Do women deserve to be loved?

Desiree 2022-07-05 11:17:08

This film is not just about childhood shadows. The implication is that women and children have difficulty controlling themselves in their socially established roles (daughter, wife, mother). When we were young, we were made decisions. Of course, there are many decisions that are beneficial to our growth. The mother of the heroine is actually under social pressure, hoping that her daughter will show respect and understanding of death, so that others will feel that her daughter is very disciplined. She didn't know that this was against the child's mental health, and if it were me, I would be very afraid. But I am so easily picked up by adults and "forced" me to do things that I fear.

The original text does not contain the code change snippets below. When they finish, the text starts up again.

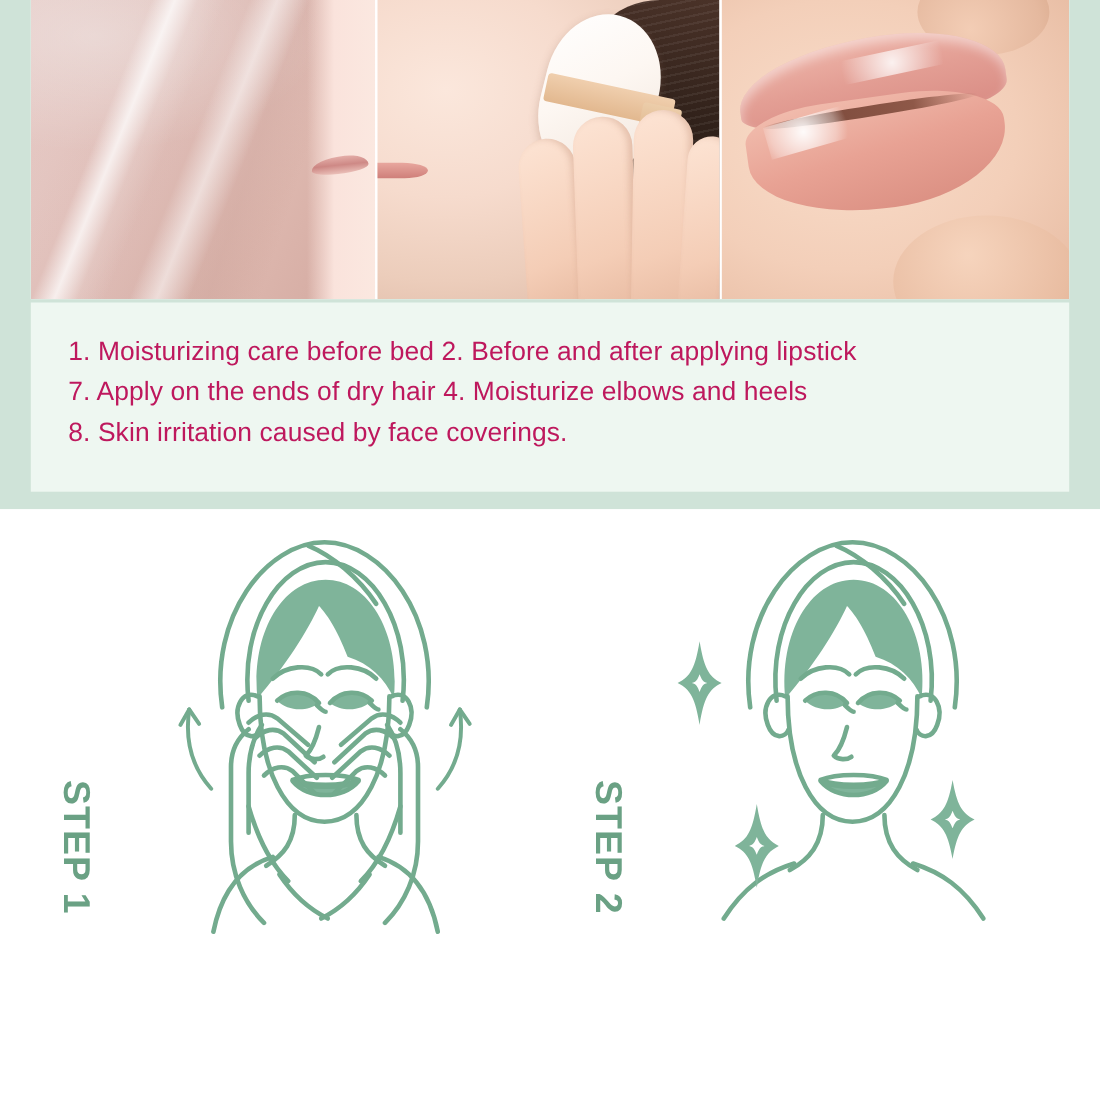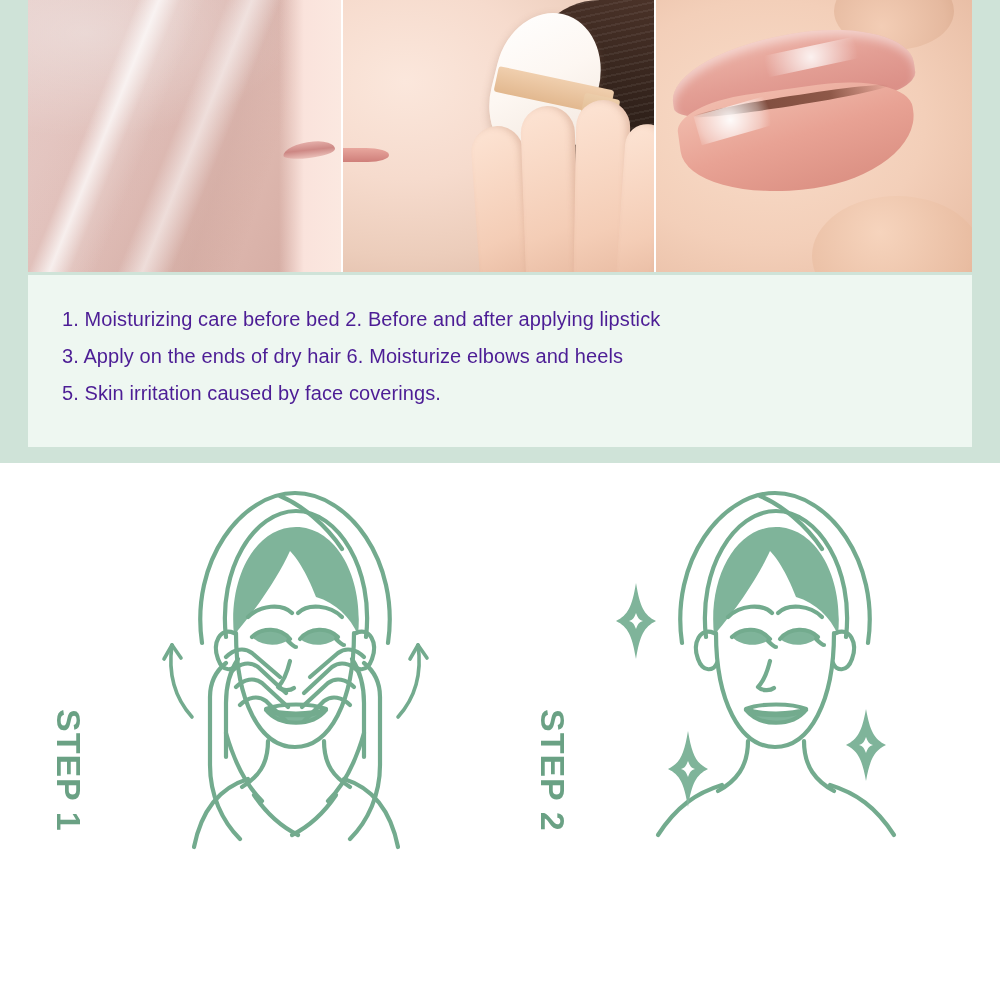"1. Moisturizing care before bed" .bullet-line { color: #4c1d95 -> #be185d; font-size: 20px -> 24px }
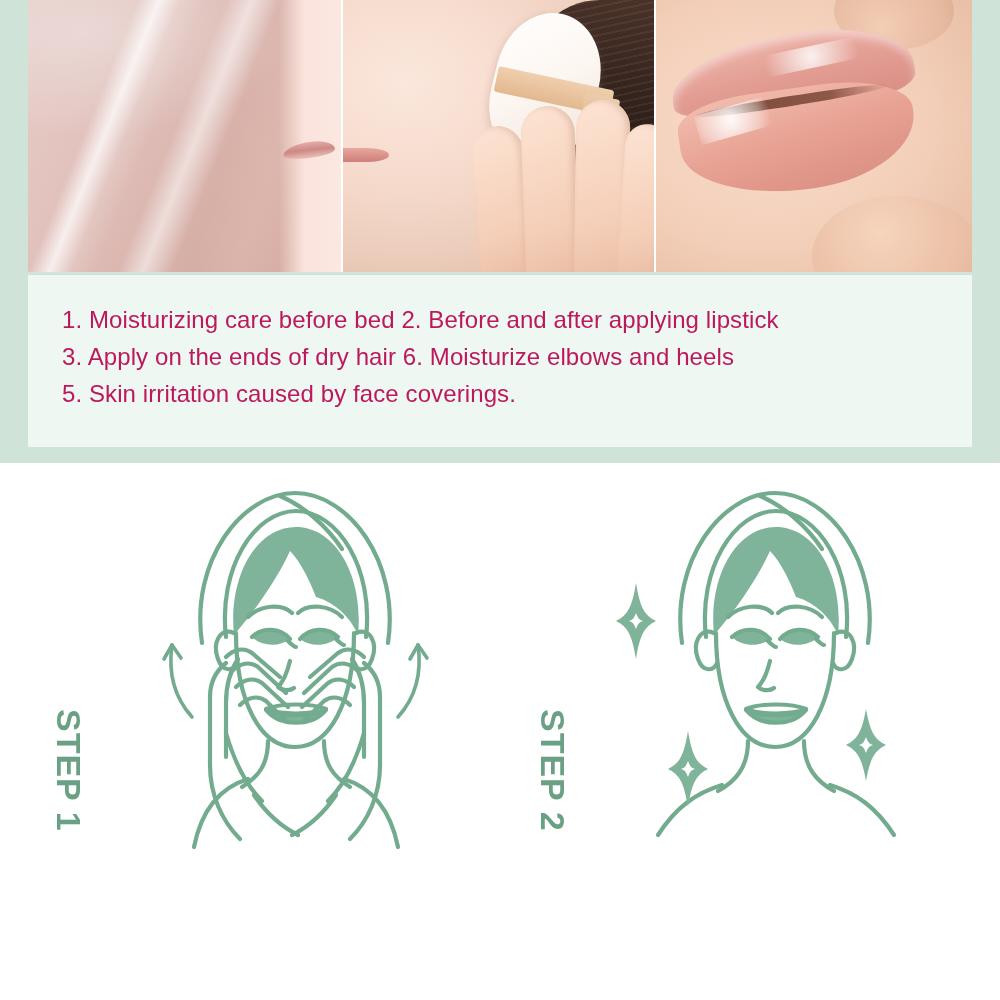"3. Apply on the ends" div.bullet-line { text: 3. Apply on the ends of dry hair 6 -> 7. Apply on the ends of dry hair 4 }
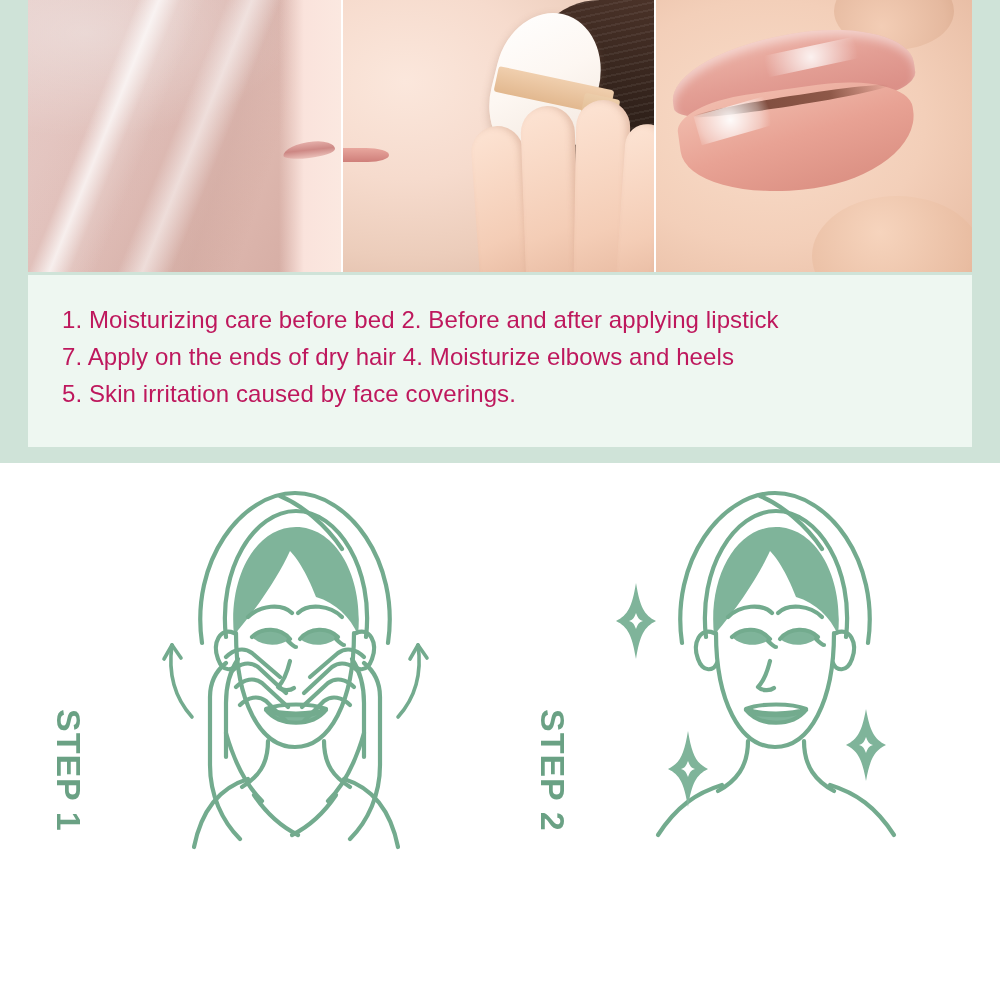"5. Skin irritation caused by" div.bullet-line { text: 5 -> 8 }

I'm not talking about fighting for women's status and rights here. We have it all, no matter who you are. Respect, decency, tolerance, kindness are the seeds of our soul. You and I are born to be loved without fighting for any material or spiritual approval.

Tell the story again~

Because when she was a little girl, the heroine herself believed that she could not have the power/right to choose, because the mother asked or forced it. And she couldn't break free at all. After marriage, she couldn't get rid of her husband's violence. Just like when I was young, I couldn't break free from my mother's coercion. She put a shackle on herself at that time. In the marriage, the person who has more power than her is her husband. She subconsciously thought that she had to obey him completely, no matter if she was beaten or scolded, she could only obey. Because that's how she was treated as a child. She couldn't find any other way to treat herself. Only surrender. Her childhood experience told her that, no matter how reluctant she was, she tried so hard to break free from her mother's hands that her small body couldn't do it. She is not as powerful as adults, not as majestic as adults. There is no escape from the abuse of rights. So she considers herself weak and incompetent. If she resists, she will only be suppressed.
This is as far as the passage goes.